Opens Fri Jan 7
Even if the acting is stiff and the plot a bit too tidy, you're obligated to see Hotel Rwanda. In 1994 over the course of 100 days, nearly one million Rwandans were slaughtered with machetes and clubs. It's a killing rate that humbles the Nazis; news photos showed rivers bloated with bodies and roadblocks made from corpses.
Hotel Rwanda tells the story of a relative calm in the middle of that brutal storm of killing. In the midst of that hell on earth, Paul Rusesabagina, a hotel manager, gave refuge to 1200 Rwandans. With bribes and cunning, Rusesabagina (portrayed by Don Cheadle in the film) tried to hold off the rebels. Recently, the Mercury met with Rusesabagina and the film's director, Terry George.

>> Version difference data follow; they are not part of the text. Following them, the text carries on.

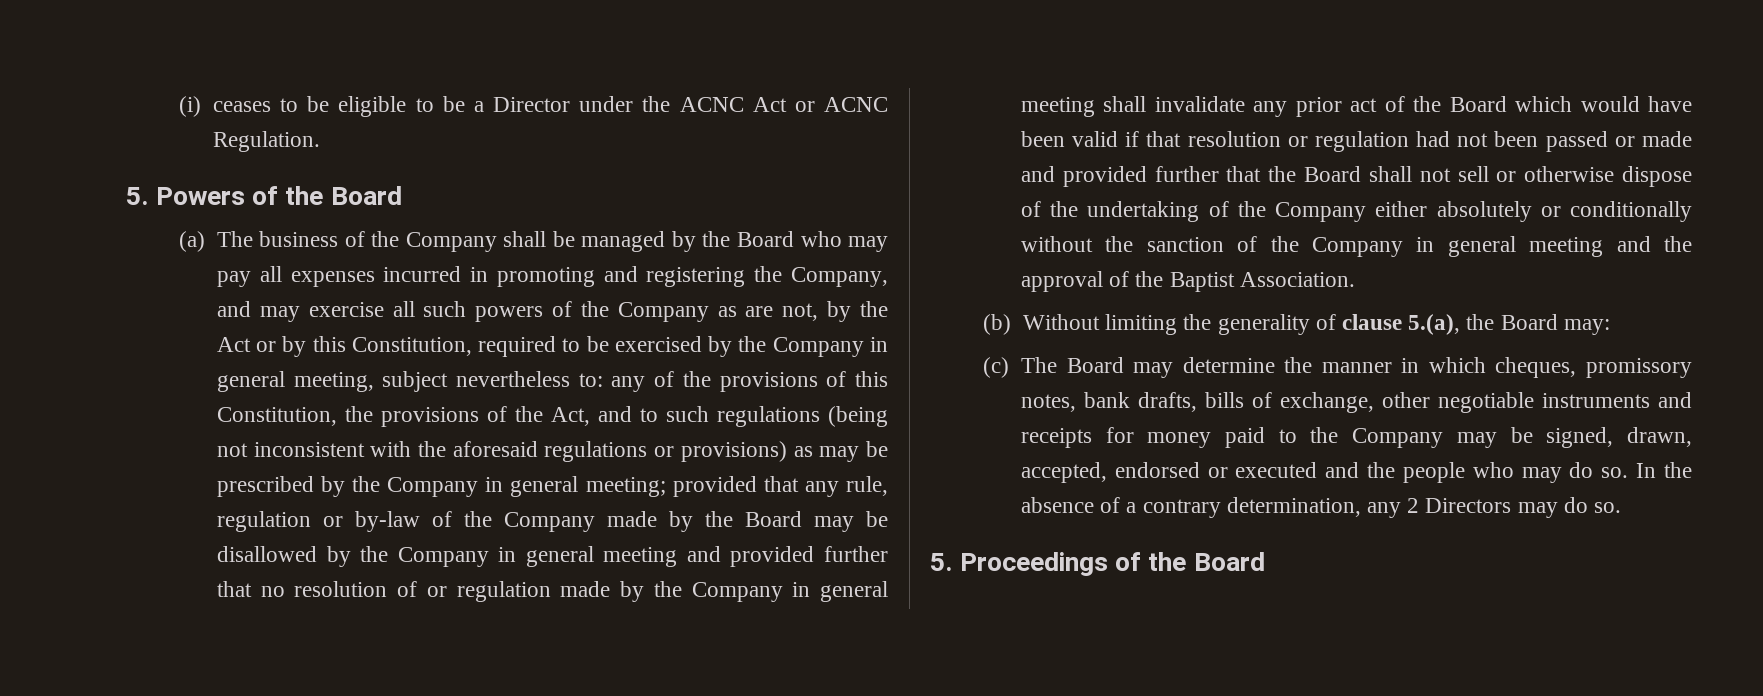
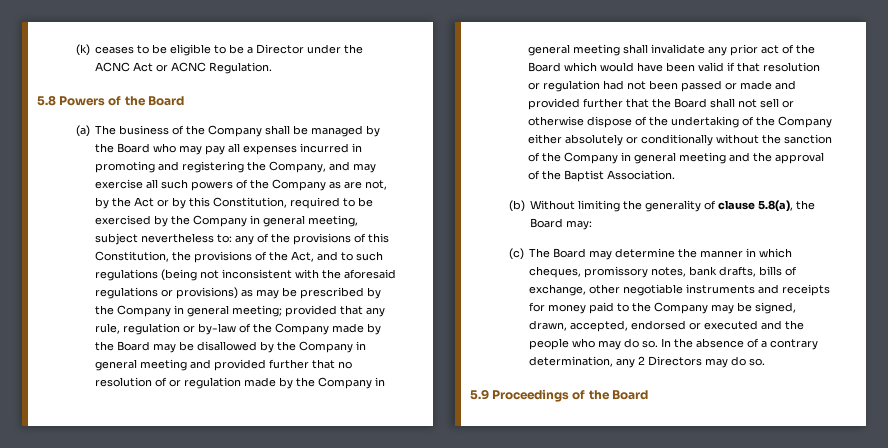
- (i) ceases to be eligible to be a Director under the ACNC Act or ACNC Regulation.
+ (k) ceases to be eligible to be a Director under the ACNC Act or ACNC Regulation.
- 5. Powers of the Board
+ 5.8 Powers of the Board
- (b) Without limiting the generality of clause 5.(a), the Board may:
+ (b) Without limiting the generality of clause 5.8(a), the Board may:
- 5. Proceedings of the Board
+ 5.9 Proceedings of the Board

There's a scene early in the movie when your son goes to the neighbors. You find him in the bushes the next morning, covered in blood.
Rusesabagina: Early in the morning, my son went to see one of his friends. When he arrived, he saw nine bodies. Not all completely dead. He stayed for four days without talking.
How is he now?
Rusesabagina: Like everybody, he has nightmares. [Later in the film, Rusesabagina arranges for three UN trucks to convoy about 150 Tutsis out of the country, but they are ambushed.] The [film] crew asked my son, "Is that really how it happened?" He told them that the truck was so full of blood when they opened the back door, blood just flooded out.
George: I took the position that we just couldn't show that level of violence. We could have used horror movie tricks, but I wanted to bring this to the largest audience possible. [The film is rated PG-13.]
If someone is watching this in Portland, Oregon, what should it inspire them to do?
Rusesabagina: About 10,000 people were killed a day. We cannot change it, but we can learn. And now, it is again happening in Sudan. We should at least learn to listen.